▸ **WHAT NEEDS TO BE DONE**: Omit the images. Copy each entry word for word.

── SOURCE DATA

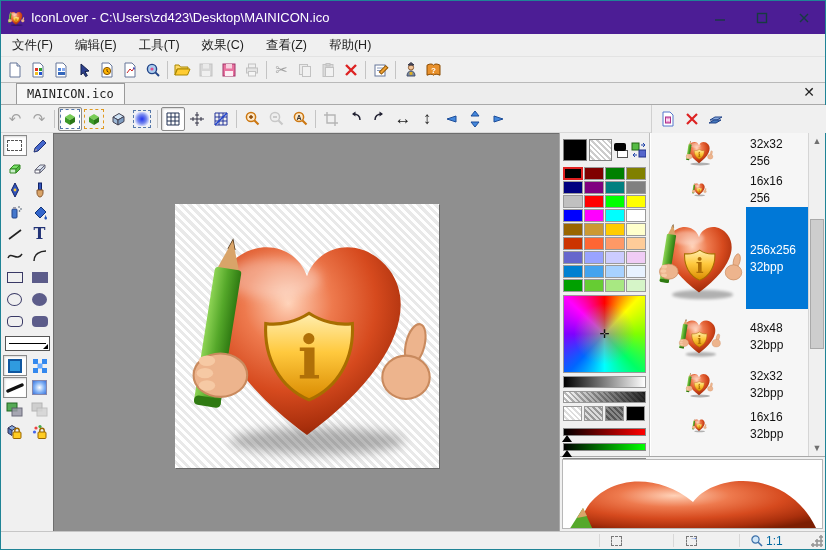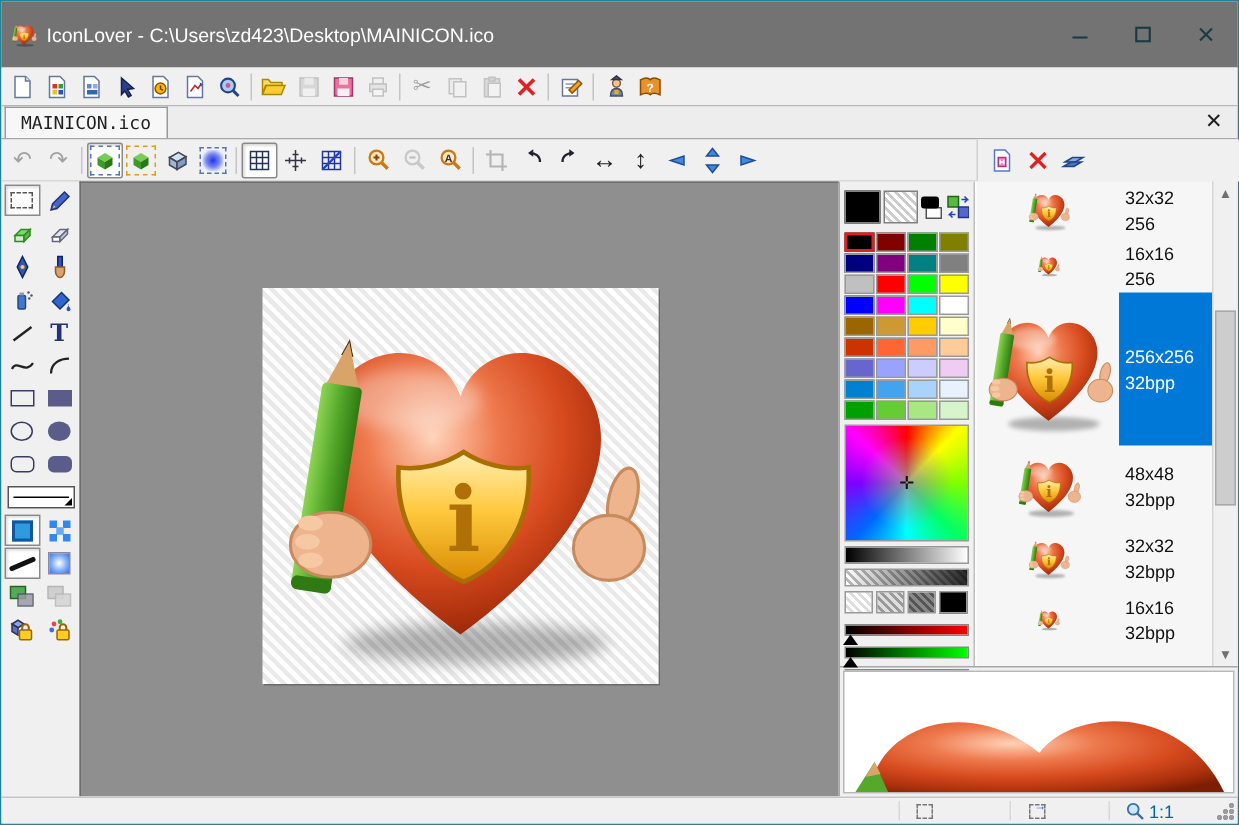--- a/index.html
+++ b/index.html
@@ -2,21 +2,21 @@
 <html><head>
 <meta charset="utf-8">
 <style>
   * { box-sizing: border-box; margin: 0; padding: 0; }
   html,body { width:826px; height:550px; overflow:hidden; }
   body { font-family:"Liberation Sans", sans-serif; font-size:12px; color:#222; }
   .window { width:826px; height:550px; display:flex; flex-direction:column;
             border:1px solid #1f8496; background:#f0f0f0; }
 
   
-  .titlebar { height:44px; background:#737373; display:flex; align-items:center;
+  .titlebar { height:33px; background:#4c1d95; display:flex; align-items:center;
               padding-left:6px; flex:0 0 auto; }
   .titlebar .logo { width:18px; height:18px; margin-right:6px; }
   .titlebar .title { color:#ffffff; font-size:13px; flex:1 1 auto; white-space:nowrap; overflow:hidden; }
   .winbtn { width:42px; height:28px; display:flex; align-items:center; justify-content:center;
             color:#173b41; font-size:14px; cursor:default; }
   .winbtn svg { display:block; }
 
   
   .menubar { height:23px; display:flex; align-items:center; background:#f0f0f0;
              border-bottom:1px solid #e3e3e3; flex:0 0 auto; }
@@ -34,21 +34,21 @@
   .tbtn.pressed { background:#ffffff; border:1px solid #8a8a8a; box-shadow:inset 1px 1px 2px rgba(0,0,0,.18); }
   .tsep { width:1px; height:18px; background:#c4c4c4; margin:0 3px; }
   .dashbox { border:1px dashed #5577aa; padding:1px; display:flex; }
   .dashbox.orange { border-color:#e09a20; }
   .glyph { font-size:15px; line-height:1; }
   .toolbar2-right { position:absolute; left:650px; top:0; height:28px; display:flex; align-items:center;
                     border-left:1px solid #d0d0d0; padding-left:4px; width:176px; background:#f0f0f0; }
 
   
   .tabbar { height:22px; background:#ededed; border-bottom:1px solid #a9a9a9; display:flex;
-            align-items:flex-end; padding-left:2px; position:relative; flex:0 0 auto; }
+            align-items:flex-end; padding-left:15px; position:relative; flex:0 0 auto; }
   .tab { height:21px; background:#f7f7f7; border:1px solid #9a9a9a; border-bottom:none;
          padding:0 10px; display:flex; align-items:center;
          font-family:"DejaVu Sans Mono", monospace; font-size:12px; }
   .tabclose { position:absolute; right:10px; top:2px; font-size:14px; color:#222; line-height:1; }
 
   
   .main { flex:1 1 auto; display:flex; min-height:0; }
   .tools { width:52px; background:#f0f0f0; padding:2px 1px; display:grid;
            grid-template-columns:24px 24px; gap:1px; align-content:start; justify-content:center; }
   .tool { width:24px; height:21px; display:flex; align-items:center; justify-content:center;
@@ -211,20 +211,28 @@
           <rect x="1.5" y="1.5" width="9" height="9" fill="none" stroke="#173b41" stroke-width="1.4"></rect>
         </svg>
       </div>
     <div class="winbtn">
         <svg width="12" height="12">
           <path d="M2 2 L10 10 M10 2 L2 10" stroke="#173b41" stroke-width="1.4"></path>
         </svg>
       </div>
   </div>
 
+  <div class="menubar">
+    <span class="menuitem">文件(F)</span>
+    <span class="menuitem">编辑(E)</span>
+    <span class="menuitem">工具(T)</span>
+    <span class="menuitem">效果(C)</span>
+    <span class="menuitem">查看(Z)</span>
+    <span class="menuitem">帮助(H)</span>
+  </div>
 
   <div class="toolbar1">
     <div class="tbtn">
         <svg width="16" height="16">
           <path d="M3 1h7l3 3v11H3z" fill="#fff" stroke="#667799"></path>
           <path d="M10 1v3h3" fill="#dde4f0" stroke="#667799"></path>
         </svg>
       </div>
     <div class="tbtn">
         <svg width="16" height="16">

────

▸ **WRITTEN SOLUTION**:
--- a/index.html
+++ b/index.html
@@ -2,21 +2,21 @@
 <html><head>
 <meta charset="utf-8">
 <style>
   * { box-sizing: border-box; margin: 0; padding: 0; }
   html,body { width:826px; height:550px; overflow:hidden; }
   body { font-family:"Liberation Sans", sans-serif; font-size:12px; color:#222; }
   .window { width:826px; height:550px; display:flex; flex-direction:column;
             border:1px solid #1f8496; background:#f0f0f0; }
 
   
-  .titlebar { height:44px; background:#737373; display:flex; align-items:center;
+  .titlebar { height:33px; background:#4c1d95; display:flex; align-items:center;
               padding-left:6px; flex:0 0 auto; }
   .titlebar .logo { width:18px; height:18px; margin-right:6px; }
   .titlebar .title { color:#ffffff; font-size:13px; flex:1 1 auto; white-space:nowrap; overflow:hidden; }
   .winbtn { width:42px; height:28px; display:flex; align-items:center; justify-content:center;
             color:#173b41; font-size:14px; cursor:default; }
   .winbtn svg { display:block; }
 
   
   .menubar { height:23px; display:flex; align-items:center; background:#f0f0f0;
              border-bottom:1px solid #e3e3e3; flex:0 0 auto; }
@@ -34,21 +34,21 @@
   .tbtn.pressed { background:#ffffff; border:1px solid #8a8a8a; box-shadow:inset 1px 1px 2px rgba(0,0,0,.18); }
   .tsep { width:1px; height:18px; background:#c4c4c4; margin:0 3px; }
   .dashbox { border:1px dashed #5577aa; padding:1px; display:flex; }
   .dashbox.orange { border-color:#e09a20; }
   .glyph { font-size:15px; line-height:1; }
   .toolbar2-right { position:absolute; left:650px; top:0; height:28px; display:flex; align-items:center;
                     border-left:1px solid #d0d0d0; padding-left:4px; width:176px; background:#f0f0f0; }
 
   
   .tabbar { height:22px; background:#ededed; border-bottom:1px solid #a9a9a9; display:flex;
-            align-items:flex-end; padding-left:2px; position:relative; flex:0 0 auto; }
+            align-items:flex-end; padding-left:15px; position:relative; flex:0 0 auto; }
   .tab { height:21px; background:#f7f7f7; border:1px solid #9a9a9a; border-bottom:none;
          padding:0 10px; display:flex; align-items:center;
          font-family:"DejaVu Sans Mono", monospace; font-size:12px; }
   .tabclose { position:absolute; right:10px; top:2px; font-size:14px; color:#222; line-height:1; }
 
   
   .main { flex:1 1 auto; display:flex; min-height:0; }
   .tools { width:52px; background:#f0f0f0; padding:2px 1px; display:grid;
            grid-template-columns:24px 24px; gap:1px; align-content:start; justify-content:center; }
   .tool { width:24px; height:21px; display:flex; align-items:center; justify-content:center;
@@ -211,20 +211,28 @@
           <rect x="1.5" y="1.5" width="9" height="9" fill="none" stroke="#173b41" stroke-width="1.4"></rect>
         </svg>
       </div>
     <div class="winbtn">
         <svg width="12" height="12">
           <path d="M2 2 L10 10 M10 2 L2 10" stroke="#173b41" stroke-width="1.4"></path>
         </svg>
       </div>
   </div>
 
+  <div class="menubar">
+    <span class="menuitem">文件(F)</span>
+    <span class="menuitem">编辑(E)</span>
+    <span class="menuitem">工具(T)</span>
+    <span class="menuitem">效果(C)</span>
+    <span class="menuitem">查看(Z)</span>
+    <span class="menuitem">帮助(H)</span>
+  </div>
 
   <div class="toolbar1">
     <div class="tbtn">
         <svg width="16" height="16">
           <path d="M3 1h7l3 3v11H3z" fill="#fff" stroke="#667799"></path>
           <path d="M10 1v3h3" fill="#dde4f0" stroke="#667799"></path>
         </svg>
       </div>
     <div class="tbtn">
         <svg width="16" height="16">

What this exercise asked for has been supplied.